┏━━
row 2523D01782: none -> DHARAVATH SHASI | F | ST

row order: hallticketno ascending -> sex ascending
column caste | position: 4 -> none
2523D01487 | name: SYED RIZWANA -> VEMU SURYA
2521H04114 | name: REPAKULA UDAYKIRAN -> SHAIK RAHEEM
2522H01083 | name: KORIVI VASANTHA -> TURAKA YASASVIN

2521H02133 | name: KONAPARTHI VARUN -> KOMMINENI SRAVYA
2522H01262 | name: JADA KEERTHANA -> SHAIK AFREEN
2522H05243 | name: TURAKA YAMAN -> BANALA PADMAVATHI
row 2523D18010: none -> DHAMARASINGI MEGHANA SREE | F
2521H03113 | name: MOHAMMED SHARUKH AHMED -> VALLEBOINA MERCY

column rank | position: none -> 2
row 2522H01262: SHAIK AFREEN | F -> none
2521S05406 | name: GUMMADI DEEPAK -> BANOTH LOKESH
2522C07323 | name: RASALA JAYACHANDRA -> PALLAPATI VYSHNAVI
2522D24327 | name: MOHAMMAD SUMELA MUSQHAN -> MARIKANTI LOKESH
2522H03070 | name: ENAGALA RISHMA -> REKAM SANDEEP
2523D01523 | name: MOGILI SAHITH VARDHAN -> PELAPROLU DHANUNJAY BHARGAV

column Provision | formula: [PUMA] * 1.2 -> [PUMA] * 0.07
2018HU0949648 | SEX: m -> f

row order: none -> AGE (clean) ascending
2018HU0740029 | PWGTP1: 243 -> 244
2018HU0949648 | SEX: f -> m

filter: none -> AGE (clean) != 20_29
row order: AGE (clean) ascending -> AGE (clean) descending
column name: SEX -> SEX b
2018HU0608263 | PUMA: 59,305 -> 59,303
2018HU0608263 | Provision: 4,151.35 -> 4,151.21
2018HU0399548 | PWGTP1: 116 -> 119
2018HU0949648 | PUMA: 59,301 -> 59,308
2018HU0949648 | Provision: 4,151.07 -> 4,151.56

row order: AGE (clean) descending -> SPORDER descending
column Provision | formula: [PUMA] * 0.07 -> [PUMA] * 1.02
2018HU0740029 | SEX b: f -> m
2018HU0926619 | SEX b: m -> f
┗━━
> [Exercise]:
When you reach the line in the material above that holds "2522D24327 | name: MOHAMMAD", begin reproducing lines exactly, and stop after the line that holds "2018HU0608263 | PUMA: 59,305 -> 59,303".

> [Result below]:
2522D24327 | name: MOHAMMAD SUMELA MUSQHAN -> MARIKANTI LOKESH
2522H03070 | name: ENAGALA RISHMA -> REKAM SANDEEP
2523D01523 | name: MOGILI SAHITH VARDHAN -> PELAPROLU DHANUNJAY BHARGAV

column Provision | formula: [PUMA] * 1.2 -> [PUMA] * 0.07
2018HU0949648 | SEX: m -> f

row order: none -> AGE (clean) ascending
2018HU0740029 | PWGTP1: 243 -> 244
2018HU0949648 | SEX: f -> m

filter: none -> AGE (clean) != 20_29
row order: AGE (clean) ascending -> AGE (clean) descending
column name: SEX -> SEX b
2018HU0608263 | PUMA: 59,305 -> 59,303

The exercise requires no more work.